Keating, prime minister from 1991 to 1996, was instrumental in organising the first APEC leaders meeting in 1993 in Seattle.

He said APEC, under the guise of economic cooperation, allowed the leaders of the United States, China and Japan to meet face-to-face amidst post Cold War tensions.

''This structure is of inestimable strategic value,'' he said.

''The most important thing about the APEC leaders meeting is that it actually exists. That there is actually a forum where leaders can get to know one another, develop better levels of understanding and with that, some modicum of trust.'' Keating said if the APEC Sydney meeting concentrated on global warming and world trade it would ''under sell its capacity'' to deal with strategic issues like the North Asia arms race and the proliferation of nuclear weapons.

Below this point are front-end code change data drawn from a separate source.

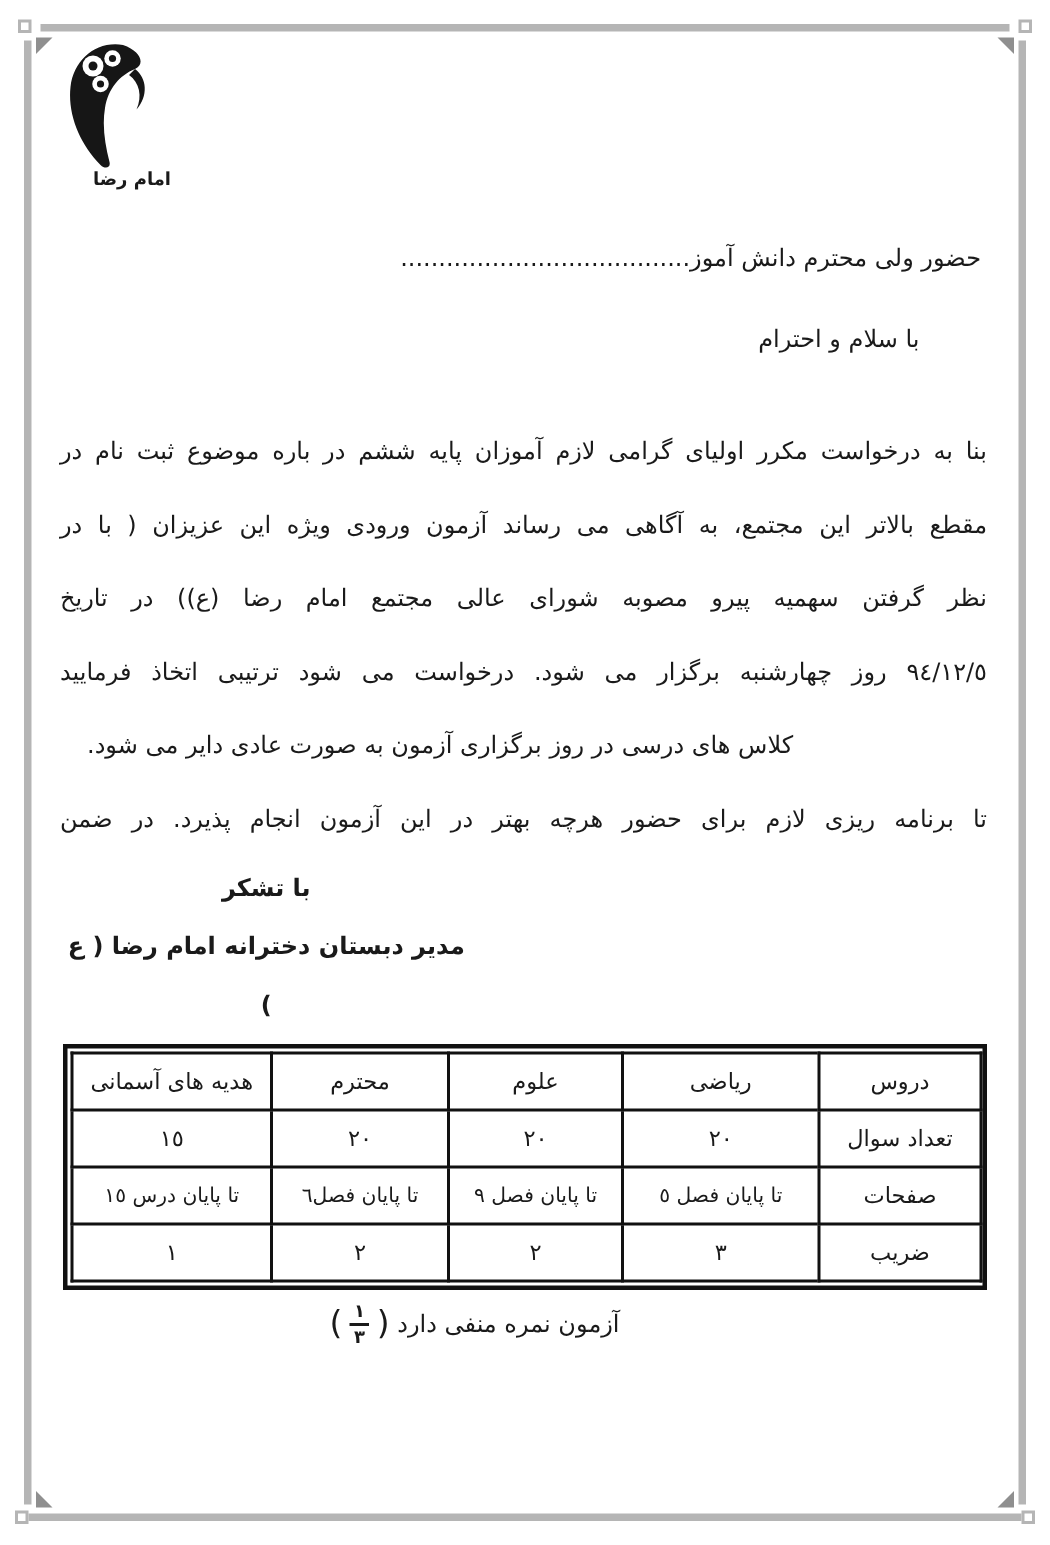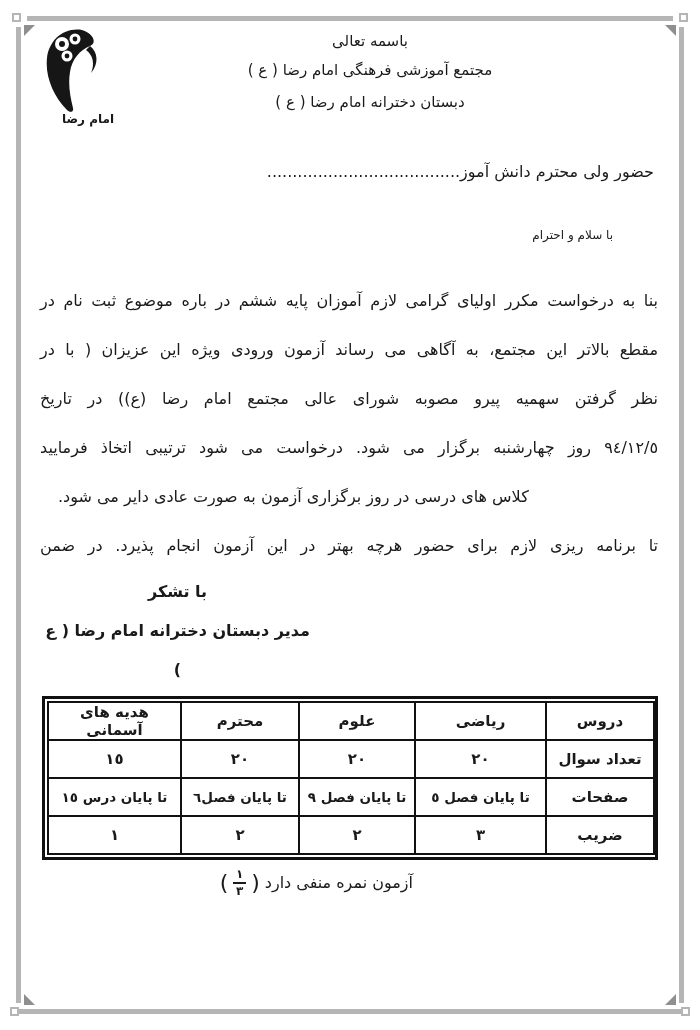--- a/index.html
+++ b/index.html
@@ -95,11 +95,6 @@
     <div class="caption">امام رضا</div>
   </div>
 
-  <div class="head">
-    <div class="l1">باسمه تعالی</div>
-    <div class="l2">مجتمع آموزشی فرهنگی امام رضا ( ع )</div>
-    <div class="l3">دبستان دخترانه امام رضا ( ع )</div>
-  </div>
 
   <div class="salutation">
     <span>حضور ولی محترم دانش آموز</span><span class="dots">......................................</span>

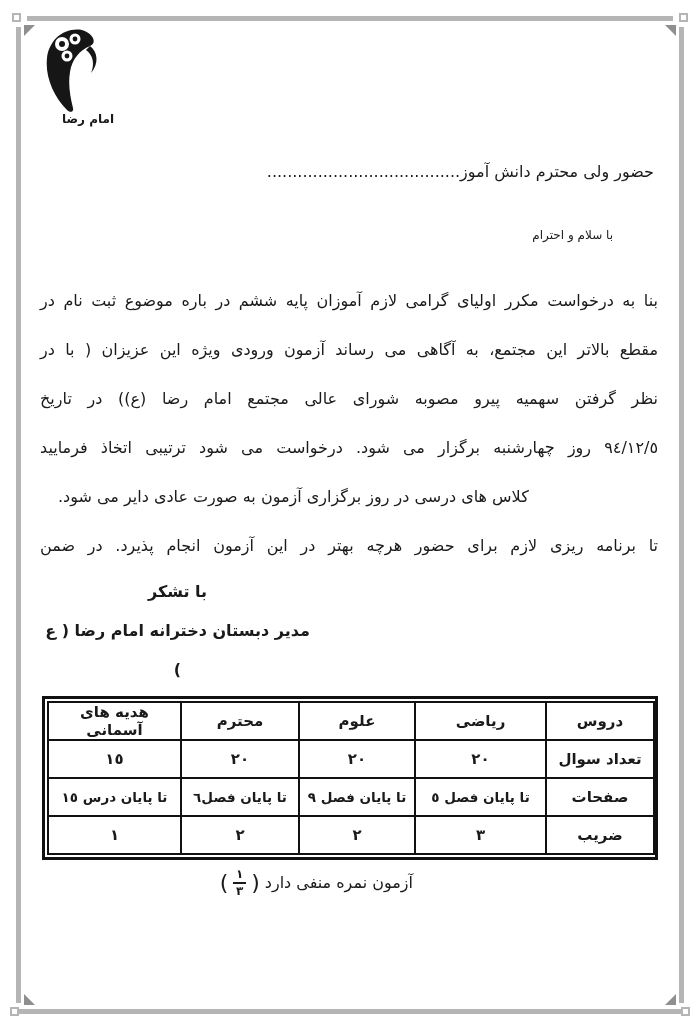--- a/index.html
+++ b/index.html
@@ -36,7 +36,7 @@
   
   .salutation { position:absolute; top:162px; right:46px; direction:rtl; font-size:16px; }
   .salutation .dots { letter-spacing:1px; }
-  .greeting { position:absolute; top:228px; right:87px; direction:rtl; font-size:12px; }
+  .greeting { position:absolute; top:216px; right:87px; direction:rtl; font-size:16px; }
   .body { position:absolute; top:276px; left:40px; width:618px; direction:rtl; }
   .bline { height:49px; line-height:49px; font-size:16px; }
   .bline.j { text-align:justify; text-align-last:justify; }

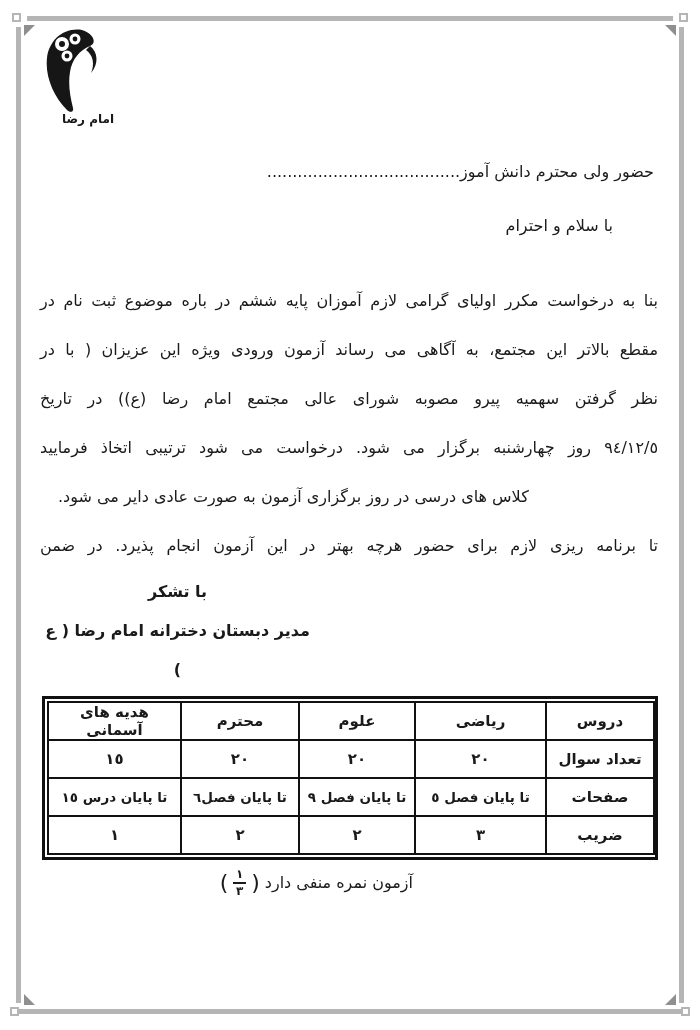--- a/index.html
+++ b/index.html
@@ -51,7 +51,7 @@
   .tablewrap table { width:100%; border-collapse:collapse; table-layout:fixed; direction:rtl; }
   .tablewrap th, .tablewrap td {
     border:2px solid #111; height:36px; text-align:center; vertical-align:middle;
-    font-weight:bold; font-size:15px; padding:0 3px; font-family:"DejaVu Sans", sans-serif;
+    font-weight:normal; font-size:15px; padding:0 3px; font-family:"DejaVu Sans", sans-serif;
   }
   .tablewrap td.small { font-size:13.5px; }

''In my opinion the most seriously dangerous part of the world is North Asia, within that triangle of unresolved tensions between China and Japan and the Korean peninsula,'' he said.

Keating said that despite 60 years since the end of World War Two, antipathy between China and Japan had only intensified.

Despite the ''self defence'' nature of Japan's armed forces, its latest weapons acquisitions blurred the line between defence and offence, he said, adding that China's military build up while called defensive also fuelled the North Asia arms race.

Keating said APEC leaders should encourage a conversation between China and Japan in which both Beijing and Tokyo saw a shared future for each country in the region.

Without a dialogue, influence over strategic issues in North Asia will be lost, just as the US influence over Russia was waning due to the lack of an inclusive dialogue, said Keating.

''The US is now losing all influence over Russia. We do not want the same thing happening in our neck of the woods with China and Japan,'' said Keating.

The APEC forum draws together leaders of economies that account for more than one third of the world's population, about 60 per cent of global gross domestic product and 47 per cent of world trade volume.

Members are Australia, Brunei, Canada, Chile, China, Hong Kong, Indonesia, Japan, Malaysia, Mexico, New Zealand, Papua New Guinea, Peru, Philippines, Russia, Singapore, South Korea, Taiwan (under the name Chinese Taipei), Thailand, United States and Vietnam.